You're reading: Ukraine wants OSCE to help deal with tensions in south and east

Ukrainian Prime Minister Arseniy Yatseniuk said on March 17 that Ukraine would like the Organization for Security and Cooperation in Europe (OSCE) to send "maximum numbers" of monitors to the country to provide information that might help "defuse tensions" in its southern and eastern regions, the government press service said.

Ukrainian Prime Minister Arseniy Yatseniuk said on
March 17 that Ukraine would like the Organization for Security and
Cooperation in Europe (OSCE) to send “maximum numbers” of monitors to
the country to provide information that might help “defuse tensions” in
its southern and eastern regions, the government press service said.

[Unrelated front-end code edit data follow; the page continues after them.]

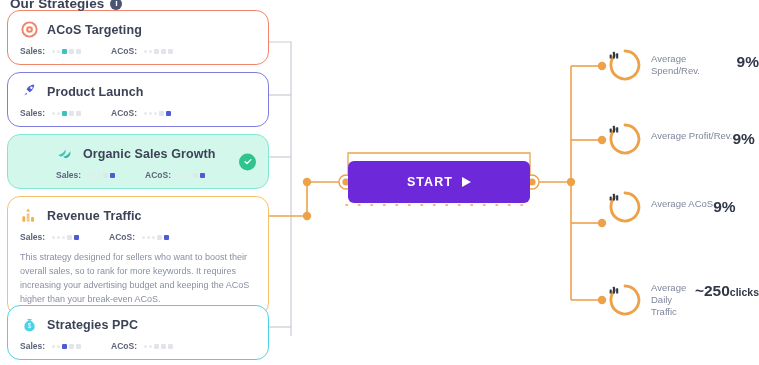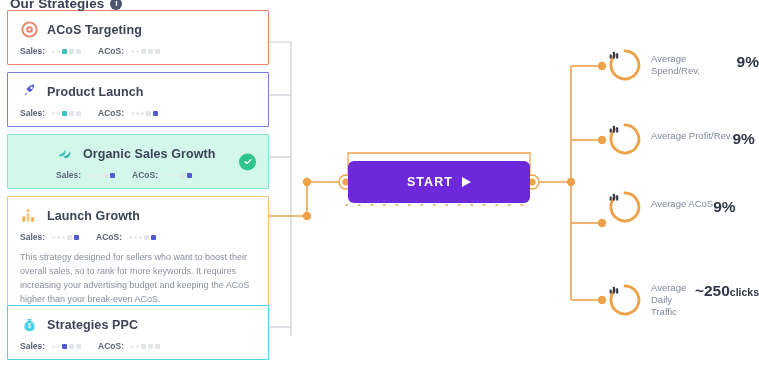--- a/index.html
+++ b/index.html
@@ -34,7 +34,7 @@
   
   .card {
     position: absolute; left: 7px; width: 262px;
-    background: #ffffff; border-radius: 1px;
+    background: #ffffff; border-radius: 13px;
     border: 1.4px solid #d8dbe4;
     padding: 9px 12px 8px 12px;
     z-index: 3;

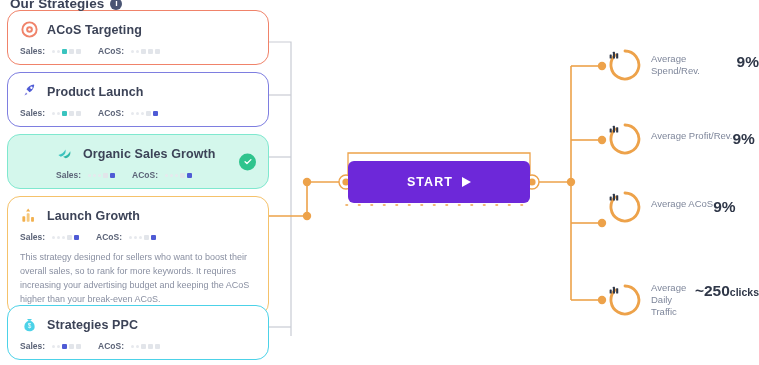--- a/index.html
+++ b/index.html
@@ -44,7 +44,7 @@
   .card-title {
     font-size: 12.5px; font-weight: bold; color: #3c4357; letter-spacing: .1px;
   }
-  .card-metrics { display: flex; align-items: center; gap: 17px; margin-top: 7px; }
+  .card-metrics { display: flex; align-items: center; gap: 30px; margin-top: 7px; }
   .metric { display: flex; align-items: center; gap: 7px; }
   .metric-label { font-size: 8.5px; font-weight: bold; color: #5c6478; }
   .dots { display: flex; align-items: center; gap: 2px; }

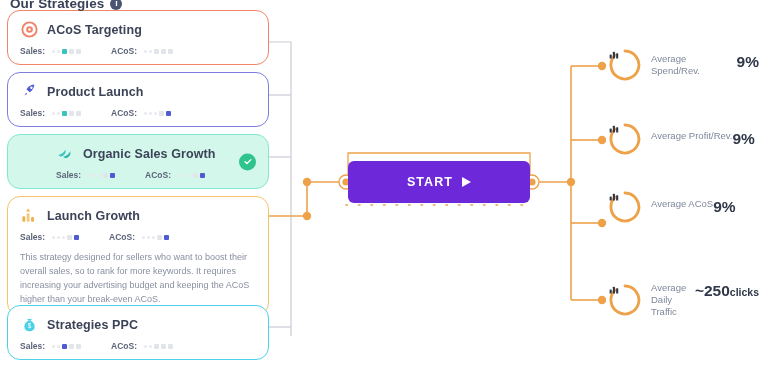--- a/index.html
+++ b/index.html
@@ -265,7 +265,7 @@
           <path d="M10.3 3l2.6 4h-5.2z" fill="#f2b04e"></path>
         </svg>
       </span>
-      <span class="card-title">Launch Growth</span>
+      <span class="card-title">Revenue Traffic</span>
     </div>
     <div class="card-metrics">
       <span class="metric">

“Ukraine reaffirmed its readiness to accept maximum numbers of OSCE
representatives so that, having the opportunity to familiarize
themselves with the situation in the provinces, they help carry out a
set of measures to defuse tensions,” the press service of Ukraine’s
government said in a report on a meeting in Kyiv between Yatseniuk and
OSCE Chairperson-in-Office Tim Guldimann.

Yatseniuk said Ukraine remains loyal to the OSCE principles and urged
the organization’s other member countries to stick to the postulates of
the Helsinki Final Act, its founding document.